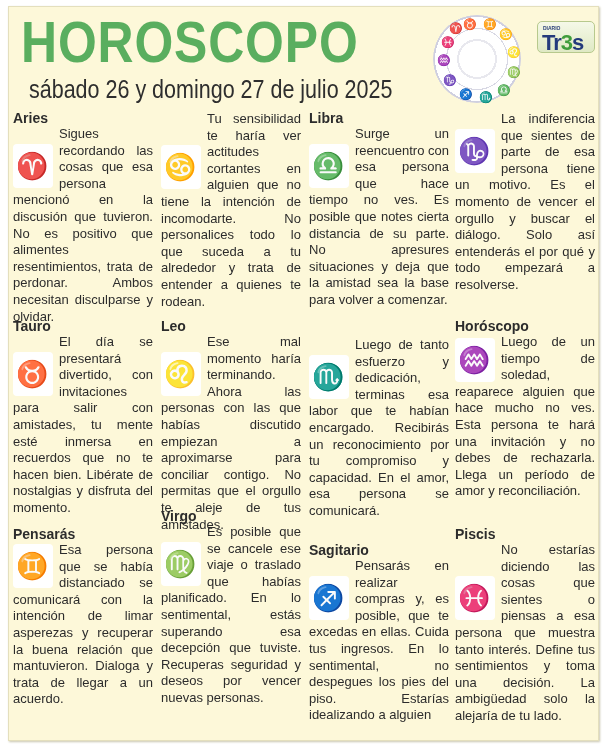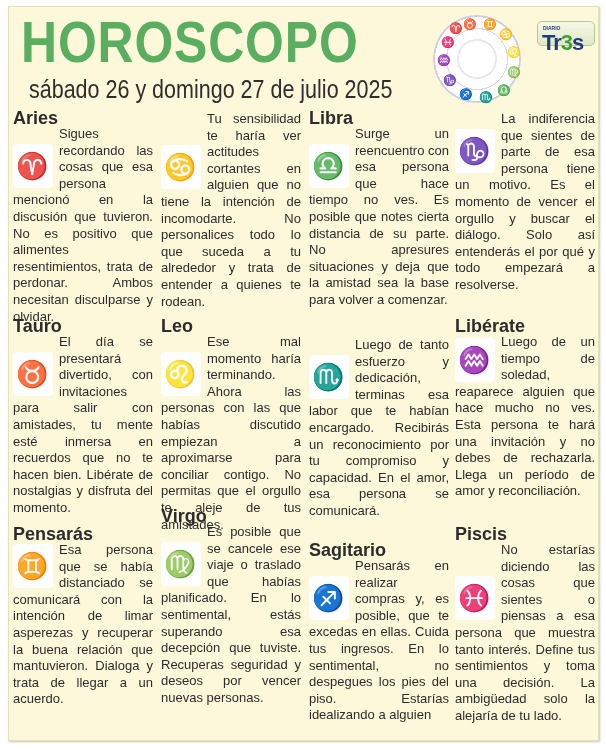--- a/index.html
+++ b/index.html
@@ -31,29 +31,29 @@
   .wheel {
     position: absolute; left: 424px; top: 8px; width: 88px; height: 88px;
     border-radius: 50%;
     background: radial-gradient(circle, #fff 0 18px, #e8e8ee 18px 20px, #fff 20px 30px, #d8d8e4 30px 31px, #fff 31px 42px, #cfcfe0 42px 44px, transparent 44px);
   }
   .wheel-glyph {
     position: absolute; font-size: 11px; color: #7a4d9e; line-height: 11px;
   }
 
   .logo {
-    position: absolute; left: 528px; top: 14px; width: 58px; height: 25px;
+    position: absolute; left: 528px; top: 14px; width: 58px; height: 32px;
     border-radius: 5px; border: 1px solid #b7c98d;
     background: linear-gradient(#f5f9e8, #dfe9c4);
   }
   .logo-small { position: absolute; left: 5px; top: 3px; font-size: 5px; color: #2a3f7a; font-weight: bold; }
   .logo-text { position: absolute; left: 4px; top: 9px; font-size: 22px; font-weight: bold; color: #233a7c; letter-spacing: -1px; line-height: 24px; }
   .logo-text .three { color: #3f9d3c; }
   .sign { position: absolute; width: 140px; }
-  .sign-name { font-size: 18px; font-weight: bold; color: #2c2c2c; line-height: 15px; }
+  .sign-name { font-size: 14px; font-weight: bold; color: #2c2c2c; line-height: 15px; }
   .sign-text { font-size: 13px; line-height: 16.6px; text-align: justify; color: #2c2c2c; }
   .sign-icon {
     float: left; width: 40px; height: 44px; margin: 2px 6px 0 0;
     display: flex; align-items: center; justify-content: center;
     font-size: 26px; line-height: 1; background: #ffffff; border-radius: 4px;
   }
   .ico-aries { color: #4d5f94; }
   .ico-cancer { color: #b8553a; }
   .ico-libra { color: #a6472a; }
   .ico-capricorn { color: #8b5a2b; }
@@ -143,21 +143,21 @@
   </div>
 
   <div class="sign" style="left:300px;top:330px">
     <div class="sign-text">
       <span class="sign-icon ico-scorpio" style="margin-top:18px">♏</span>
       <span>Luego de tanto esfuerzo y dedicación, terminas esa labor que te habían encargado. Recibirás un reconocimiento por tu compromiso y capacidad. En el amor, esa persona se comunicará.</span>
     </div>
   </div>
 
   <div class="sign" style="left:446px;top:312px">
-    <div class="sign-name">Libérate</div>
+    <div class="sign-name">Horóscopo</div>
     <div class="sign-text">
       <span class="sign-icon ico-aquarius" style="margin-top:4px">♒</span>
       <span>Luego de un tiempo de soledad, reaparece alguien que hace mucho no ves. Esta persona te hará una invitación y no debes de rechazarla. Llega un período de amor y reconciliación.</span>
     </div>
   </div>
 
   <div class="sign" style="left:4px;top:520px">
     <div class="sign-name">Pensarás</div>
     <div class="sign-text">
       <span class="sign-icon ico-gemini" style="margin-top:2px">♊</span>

▬▬▬

Please retype the data exactly as it appears, but without any of its pictures.

## WRITTEN RESPONSE
--- a/index.html
+++ b/index.html
@@ -31,29 +31,29 @@
   .wheel {
     position: absolute; left: 424px; top: 8px; width: 88px; height: 88px;
     border-radius: 50%;
     background: radial-gradient(circle, #fff 0 18px, #e8e8ee 18px 20px, #fff 20px 30px, #d8d8e4 30px 31px, #fff 31px 42px, #cfcfe0 42px 44px, transparent 44px);
   }
   .wheel-glyph {
     position: absolute; font-size: 11px; color: #7a4d9e; line-height: 11px;
   }
 
   .logo {
-    position: absolute; left: 528px; top: 14px; width: 58px; height: 25px;
+    position: absolute; left: 528px; top: 14px; width: 58px; height: 32px;
     border-radius: 5px; border: 1px solid #b7c98d;
     background: linear-gradient(#f5f9e8, #dfe9c4);
   }
   .logo-small { position: absolute; left: 5px; top: 3px; font-size: 5px; color: #2a3f7a; font-weight: bold; }
   .logo-text { position: absolute; left: 4px; top: 9px; font-size: 22px; font-weight: bold; color: #233a7c; letter-spacing: -1px; line-height: 24px; }
   .logo-text .three { color: #3f9d3c; }
   .sign { position: absolute; width: 140px; }
-  .sign-name { font-size: 18px; font-weight: bold; color: #2c2c2c; line-height: 15px; }
+  .sign-name { font-size: 14px; font-weight: bold; color: #2c2c2c; line-height: 15px; }
   .sign-text { font-size: 13px; line-height: 16.6px; text-align: justify; color: #2c2c2c; }
   .sign-icon {
     float: left; width: 40px; height: 44px; margin: 2px 6px 0 0;
     display: flex; align-items: center; justify-content: center;
     font-size: 26px; line-height: 1; background: #ffffff; border-radius: 4px;
   }
   .ico-aries { color: #4d5f94; }
   .ico-cancer { color: #b8553a; }
   .ico-libra { color: #a6472a; }
   .ico-capricorn { color: #8b5a2b; }
@@ -143,21 +143,21 @@
   </div>
 
   <div class="sign" style="left:300px;top:330px">
     <div class="sign-text">
       <span class="sign-icon ico-scorpio" style="margin-top:18px">♏</span>
       <span>Luego de tanto esfuerzo y dedicación, terminas esa labor que te habían encargado. Recibirás un reconocimiento por tu compromiso y capacidad. En el amor, esa persona se comunicará.</span>
     </div>
   </div>
 
   <div class="sign" style="left:446px;top:312px">
-    <div class="sign-name">Libérate</div>
+    <div class="sign-name">Horóscopo</div>
     <div class="sign-text">
       <span class="sign-icon ico-aquarius" style="margin-top:4px">♒</span>
       <span>Luego de un tiempo de soledad, reaparece alguien que hace mucho no ves. Esta persona te hará una invitación y no debes de rechazarla. Llega un período de amor y reconciliación.</span>
     </div>
   </div>
 
   <div class="sign" style="left:4px;top:520px">
     <div class="sign-name">Pensarás</div>
     <div class="sign-text">
       <span class="sign-icon ico-gemini" style="margin-top:2px">♊</span>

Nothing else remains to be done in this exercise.